Mögliche Staatsbeteiligung bei der Lufthansa Ende der Tabus

Auf dem Frankfurter Flughafen geparkte Lufthansa-Flugzeuge
Foto: Michael Probst / APLufthansa-Manager glänzten in der Vergangenheit selten durch spontane Einigkeit. Selbst banale Fragen der Kabinenausstattung sorgten für langwierigen Disput. Ein Glaubenssatz indes einte sie immer: Nie wieder soll die Lufthansa ein Staatsbetrieb werden! Tatsächlich war die vollständige Privatisierung der ehemals bundeseigenen Nationallinie ein Segen für das Unternehmen. Nur so konnte es zum größten Luftfahrtkonzern der Welt aufsteigen und meist beachtliche Gewinne einfahren.
Jetzt aber verhandelt Lufthansa-Chef Carsten Spohr mit Bundesvertretern über Hilfsgelder, und plötzlich taucht doch das Unwort auf: Staatsbeteiligung. Akut nötig hat die Lufthansa sie wohl nicht. Sie verfügt dank guten Wirtschaftens über ein finanzielles Polster, bei Bedarf ergänzt um mögliche Staatshilfen, die auch ohne Beteiligung zu haben sein müssten. Und doch ist nicht ausgeschlossen, dass der Bund mit dem Segen des Managements wieder einsteigt.
Denn zum einen wird mit jedem Tag der Pandemie deutlicher, dass auch die krisenerfahrenen Fluglinien niemals etwas Vergleichbares erlebt haben und auf Jahre gebeutelt sein werden. Zum anderen scheint die taktische Sicht der Lufthansa-Spitze sich zu ändern. Wenn andere, schwächere Airlines jetzt ungeniert den Schutz ihres Heimatstaats in Anspruch nehmen (Alitalia wurde schon im Handstreich verstaatlicht), die Lufthansa aber stolz ihre Reserven verbrennt, gewinnen am Ende genau die Falschen. Neue Zeiten erfordern eben neues Denken.
Das gilt auch für das Innenverhältnis. Nach Jahren der vermeintlichen Harmonie geht es wieder ruppiger zu zwischen der Führung und der streitbaren Pilotengewerkschaft Vereinigung Cockpit. Weil die Gewerkschafter bei der Ausgestaltung der Kurzarbeit bei der Tochter Germanwings nicht so mitzogen wie gewünscht, stellte die Lufthansa-Spitze öffentlich den Fortbestand von Germanwings in Frage. Die Piloten antworteten patzig. "Lufthansa-Vorstand wirkt konzeptlos und überfordert", rüpelten sie per Pressemitteilung.
Das Scharmützel dürfte nur ein Vorgeschmack der neuen Zeit sein.

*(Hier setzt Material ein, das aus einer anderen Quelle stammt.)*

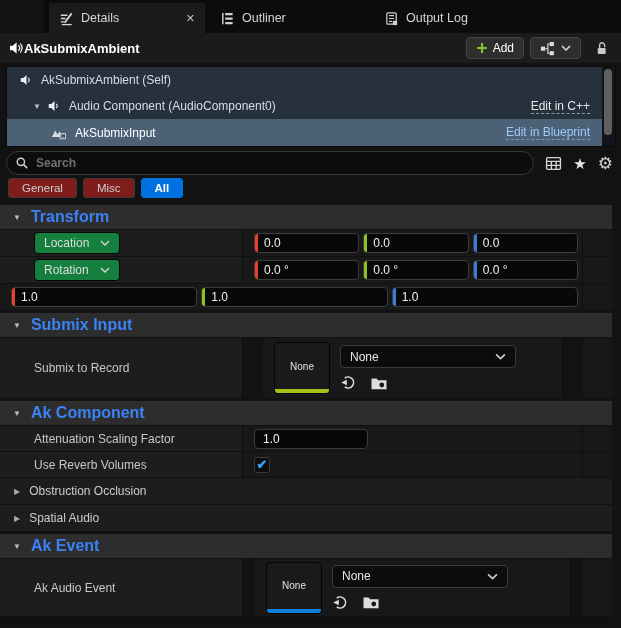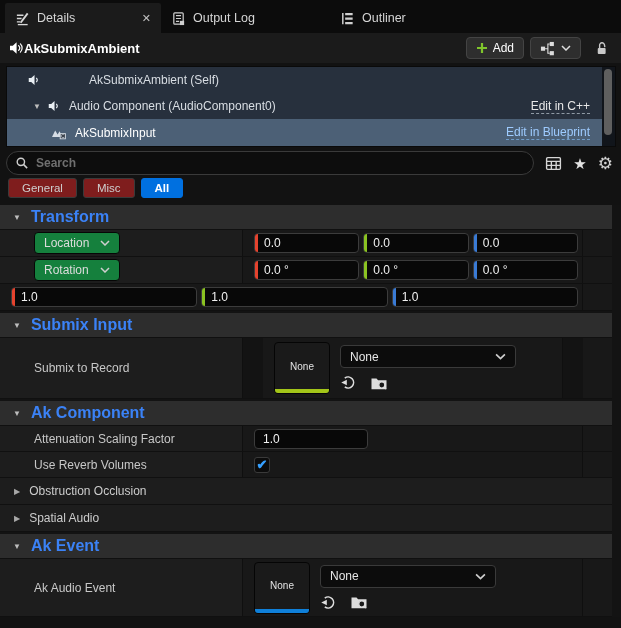--- a/index.html
+++ b/index.html
@@ -13,7 +13,7 @@
   svg { display:block; }
 
   
-  .tabbar { height:33px; background:#0c0c0c; display:flex; align-items:flex-end; }
+  .tabbar { height:33px; background:#0c0c0c; display:flex; align-items:flex-end;margin-left:44px; }
   .tab { height:30px; display:flex; align-items:center; gap:7px; padding:0 10px; color:#d6d6d6; }
   .tab.active { background:#1b1b1b; width:156px; margin-left:5px; border-radius:2px 2px 0 0; }
   .tab.inactive { width:164px; }

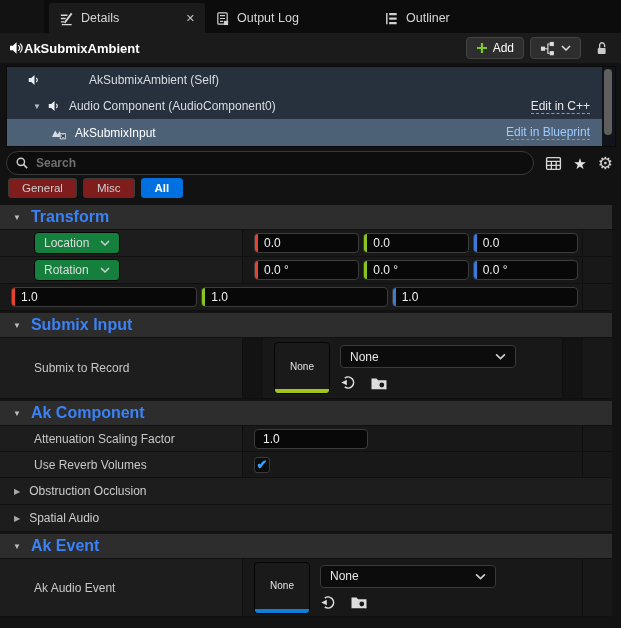--- a/index.html
+++ b/index.html
@@ -127,6 +127,17 @@
     <span class="tab-label">Details</span>
     <span class="tab-close">✕</span>
   </div>
+  <div class="tab inactive" style="margin-left:5px;">
+    <span>
+      <svg width="15" height="15" viewBox="0 0 16 16">
+          <g stroke="#cfcfcf" fill="none">
+        <path d="M3 2v12" stroke-width="1.6"></path>
+            <path d="M5.5 3.2h8M5.5 8h8M5.5 12.8h8" stroke-width="2.4"></path>
+          </g>
+        </svg>
+    </span>
+    <span class="tab-label">Outliner</span>
+  </div>
   <div class="tab inactive">
     <span>
       <svg width="15" height="15" viewBox="0 0 16 16">
@@ -138,17 +149,6 @@
         </svg>
     </span>
     <span class="tab-label">Output Log</span>
-  </div>
-  <div class="tab inactive" style="margin-left:5px;">
-    <span>
-      <svg width="15" height="15" viewBox="0 0 16 16">
-          <g stroke="#cfcfcf" fill="none">
-        <path d="M3 2v12" stroke-width="1.6"></path>
-            <path d="M5.5 3.2h8M5.5 8h8M5.5 12.8h8" stroke-width="2.4"></path>
-          </g>
-        </svg>
-    </span>
-    <span class="tab-label">Outliner</span>
   </div>
 </div>
 

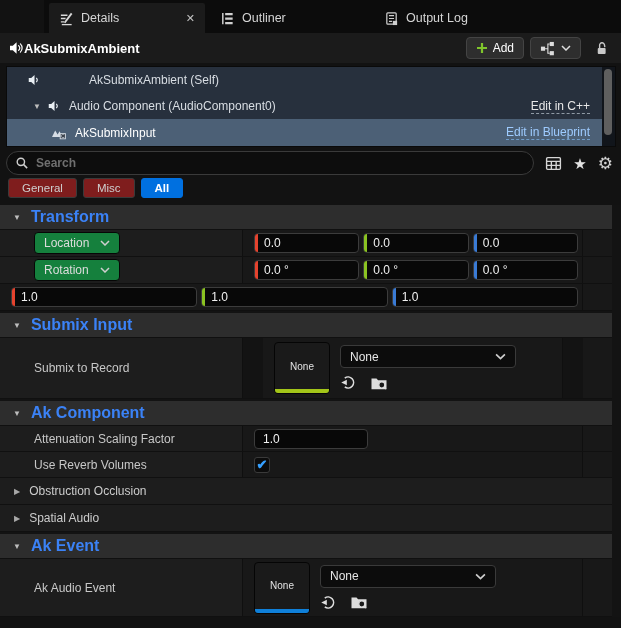--- a/index.html
+++ b/index.html
@@ -40,7 +40,7 @@
   .tree-row .link { margin-left:auto; margin-right:12px; font-size:12px;
                     border-bottom:1px dashed #8f9aa5; color:#e8e8e8; }
   .tree-row .link.bp { color:#9ecbff; border-bottom-color:#6f9cc9; }
-  .ind1 { padding-left:20px;gap:40px; } .ind2 { padding-left:26px; } .ind3 { padding-left:44px; }
+  .ind1 { padding-left:12px; } .ind2 { padding-left:26px; } .ind3 { padding-left:44px; }
   .tree-scroll { width:13px; background:#11151b; position:relative; }
   .tree-thumb { position:absolute; top:2px; left:2px; width:8px; height:66px; background:#5f5f5f; border-radius:4px; }
 

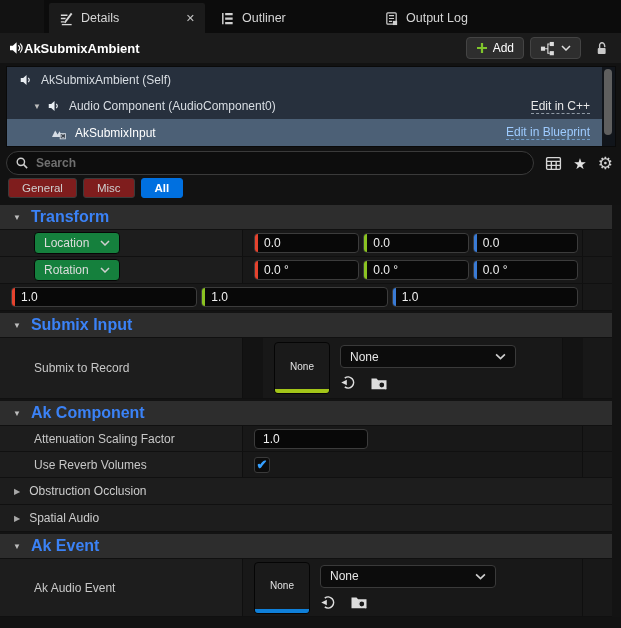--- a/index.html
+++ b/index.html
@@ -75,7 +75,7 @@
   .value-cell { flex:1; background:#181818; border-right:1px solid #0f0f0f;
                 display:flex; align-items:center; padding:0 3px 0 11px; }
   .reset-cell { width:29px; background:#181818; }
-  .h27 { height:27px; } .h26 { height:26px;text-align:right; } .h61 { height:61px;gap:20px; } .h58 { height:58px; }
+  .h27 { height:27px; } .h26 { height:26px;text-align:right; } .h61 { height:61px;gap:20px; } .h58 { height:58px;gap:12px; }
 
   .axis-dd { width:86px; height:22px; background:#15803d; border:1px solid #060606; border-radius:4px;
              display:flex; align-items:center; justify-content:space-between; padding:0 9px; color:#dcdcdc; }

Konzernpilot Spohr macht intern bereits deutlich, dass es in und nach der Krise nicht so weitergehen kann wie zuvor. Kenner erwarten, dass er auf Sicht mit ungewohnter Radikalität viele Schwachstellen des Unternehmens angehen wird. Dazu zählt etwa die nach wie vor überkomplizierte Struktur des Konzerns mit Nebenzentralen in Wien, Zürich und Brüssel und vielen konkurrierenden Zuständigkeiten. Die Coronakrise ist für ihn offenbar Grund und Anlass genug, mit Tabus zu brechen.